[[ EXTRACTED MATERIAL, beginning ]]

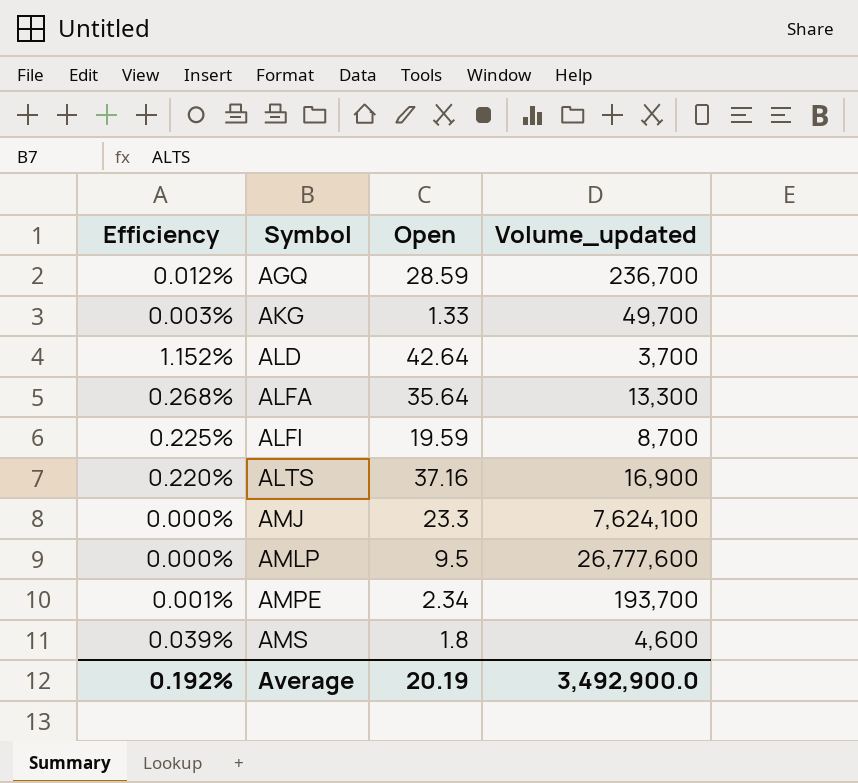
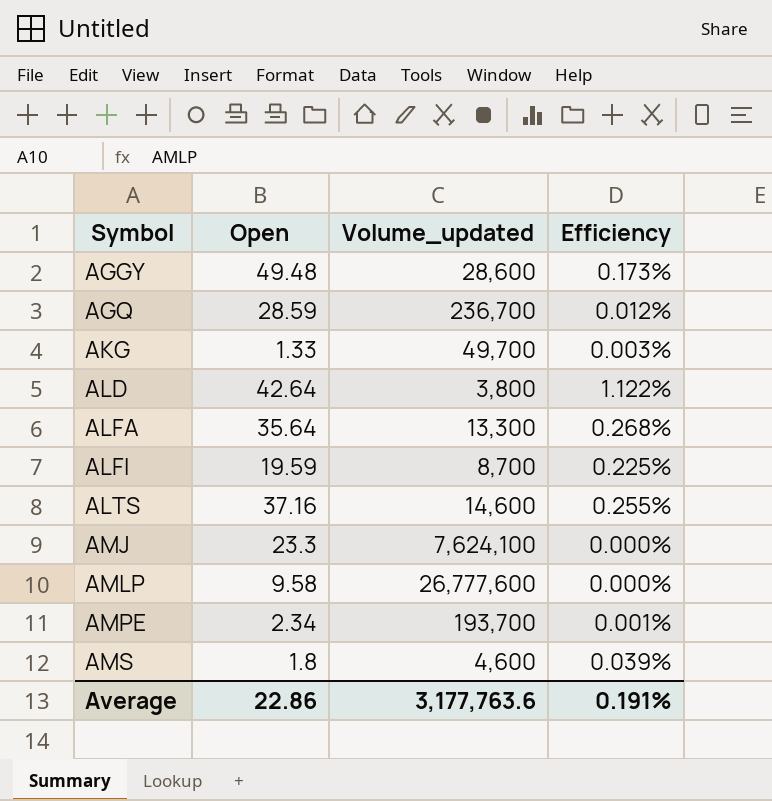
column Efficiency | position: 1 -> 4
row AGGY: none -> 49.48 | 28,600 | 0.173%
ALD | Volume_updated: 3,700 -> 3,800
ALD | Efficiency: 1.152% -> 1.122%
ALTS | Volume_updated: 16,900 -> 14,600
ALTS | Efficiency: 0.220% -> 0.255%
AMLP | Open: 9.5 -> 9.58
Average | Open: 20.19 -> 22.86
Average | Volume_updated: 3,492,900.0 -> 3,177,763.6
Average | Efficiency: 0.192% -> 0.191%

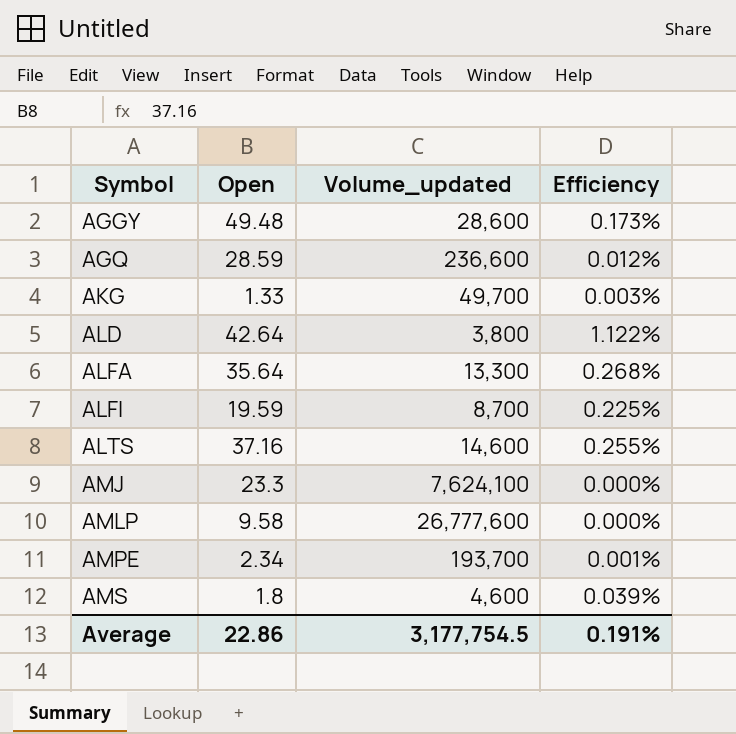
AGQ | Volume_updated: 236,700 -> 236,600
Average | Volume_updated: 3,177,763.6 -> 3,177,754.5

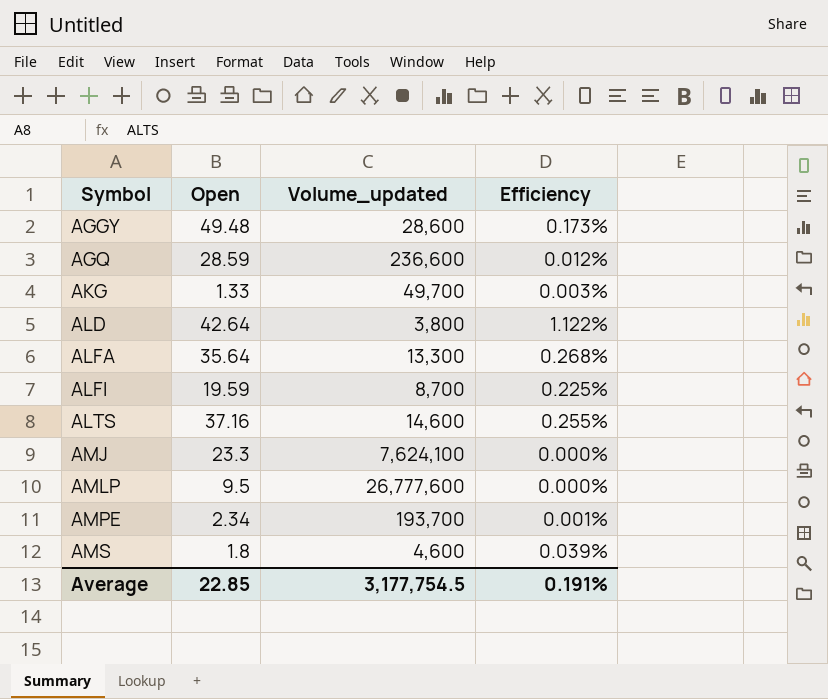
AMLP | Open: 9.58 -> 9.5
Average | Open: 22.86 -> 22.85

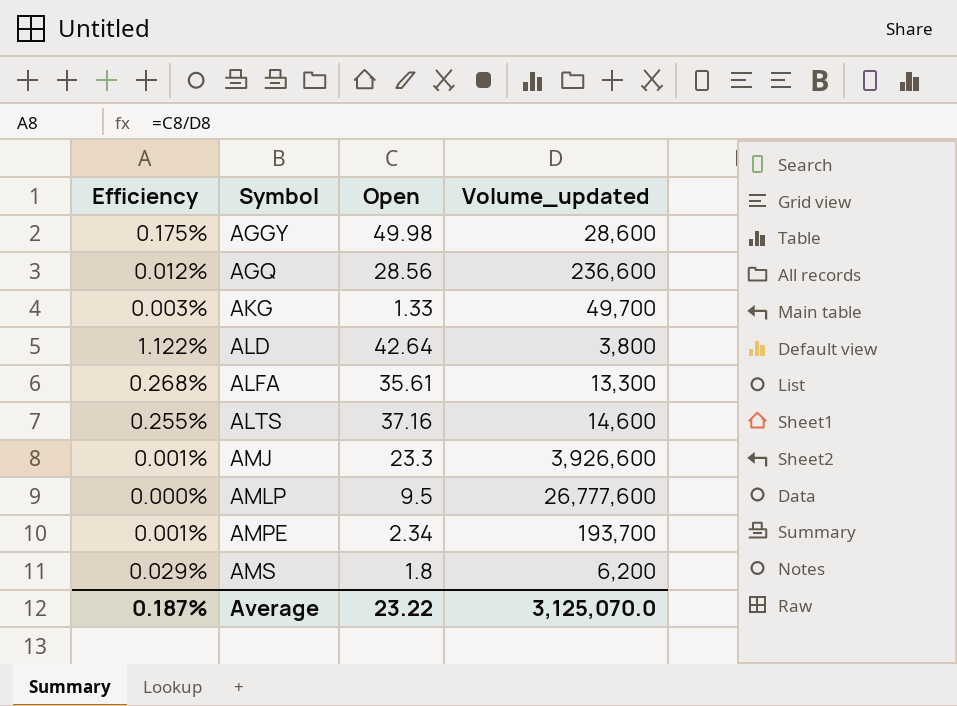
column Efficiency | position: 4 -> 1
row ALFI: 19.59 | 8,700 | 0.225% -> none
AGGY | Efficiency: 0.173% -> 0.175%
AGGY | Open: 49.48 -> 49.98
AGQ | Open: 28.59 -> 28.56
ALFA | Open: 35.64 -> 35.61
AMJ | Efficiency: 0.000% -> 0.001%
AMJ | Volume_updated: 7,624,100 -> 3,926,600
AMS | Efficiency: 0.039% -> 0.029%
AMS | Volume_updated: 4,600 -> 6,200
Average | Efficiency: 0.191% -> 0.187%
Average | Open: 22.85 -> 23.22
Average | Volume_updated: 3,177,754.5 -> 3,125,070.0

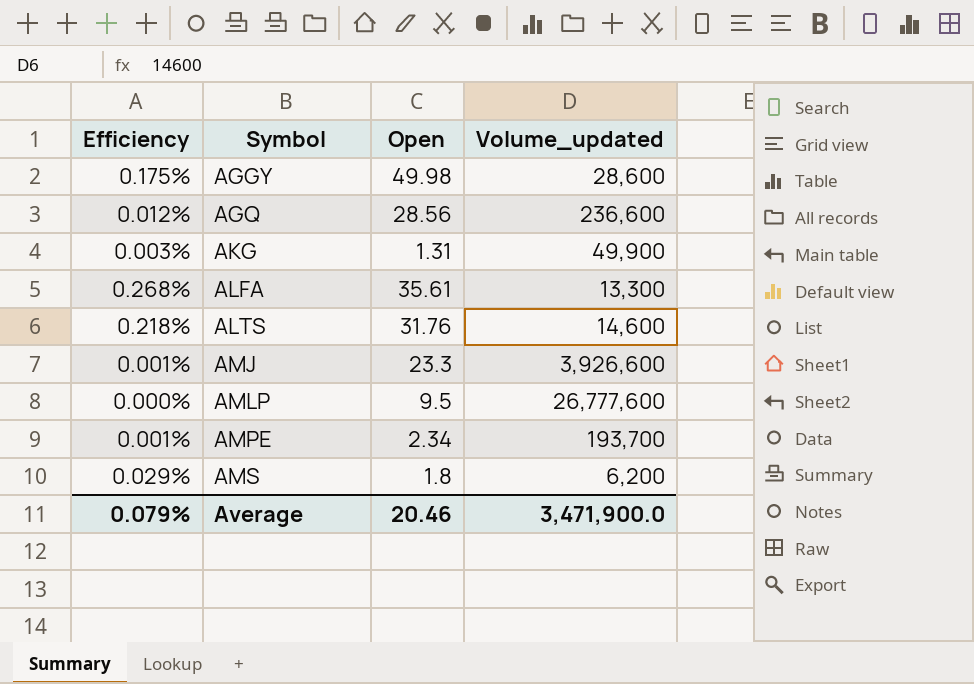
row ALD: 1.122% | 42.64 | 3,800 -> none
AKG | Open: 1.33 -> 1.31
AKG | Volume_updated: 49,700 -> 49,900
ALTS | Efficiency: 0.255% -> 0.218%
ALTS | Open: 37.16 -> 31.76
Average | Efficiency: 0.187% -> 0.079%
Average | Open: 23.22 -> 20.46
Average | Volume_updated: 3,125,070.0 -> 3,471,900.0

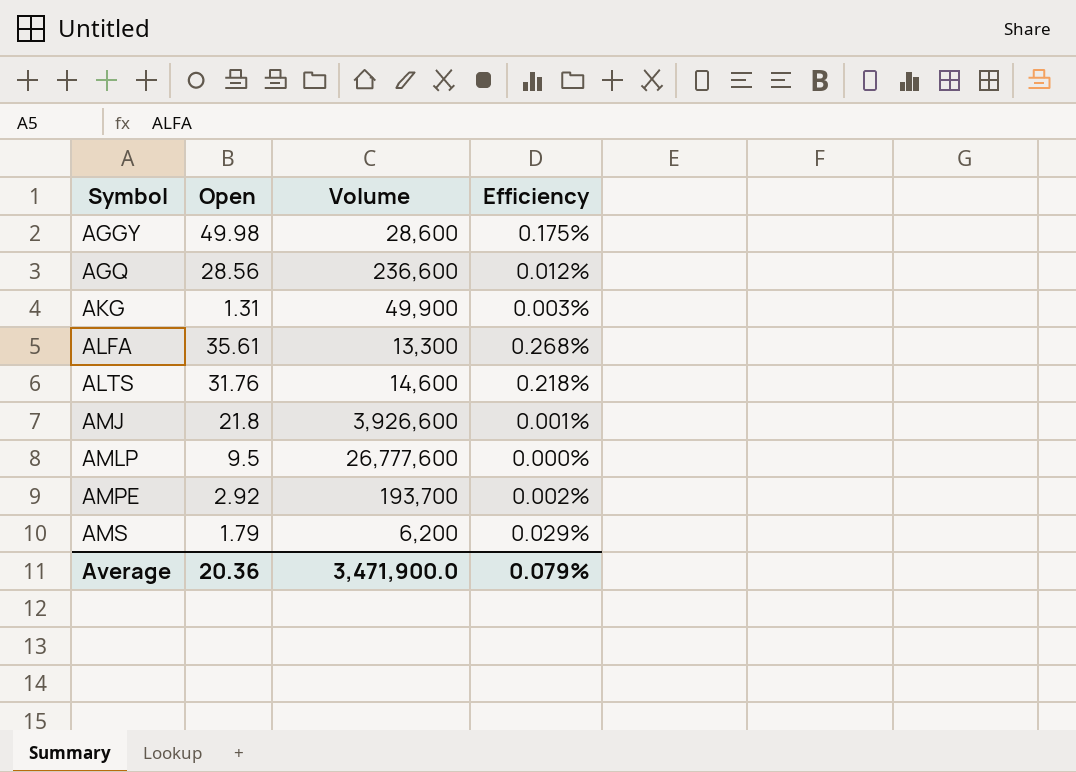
column name: Volume_updated -> Volume
column Efficiency | position: 1 -> 4
AMJ | Open: 23.3 -> 21.8
AMPE | Open: 2.34 -> 2.92
AMPE | Efficiency: 0.001% -> 0.002%
AMS | Open: 1.8 -> 1.79
Average | Open: 20.46 -> 20.36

[[ EXTRACTED MATERIAL, end ]]

- [WORK REQUIRED]
Filter the records for the string "none" and copy every line that holds it.

- [RESPONSE BOX]
row AGGY: none -> 49.48 | 28,600 | 0.173%
row ALFI: 19.59 | 8,700 | 0.225% -> none
row ALD: 1.122% | 42.64 | 3,800 -> none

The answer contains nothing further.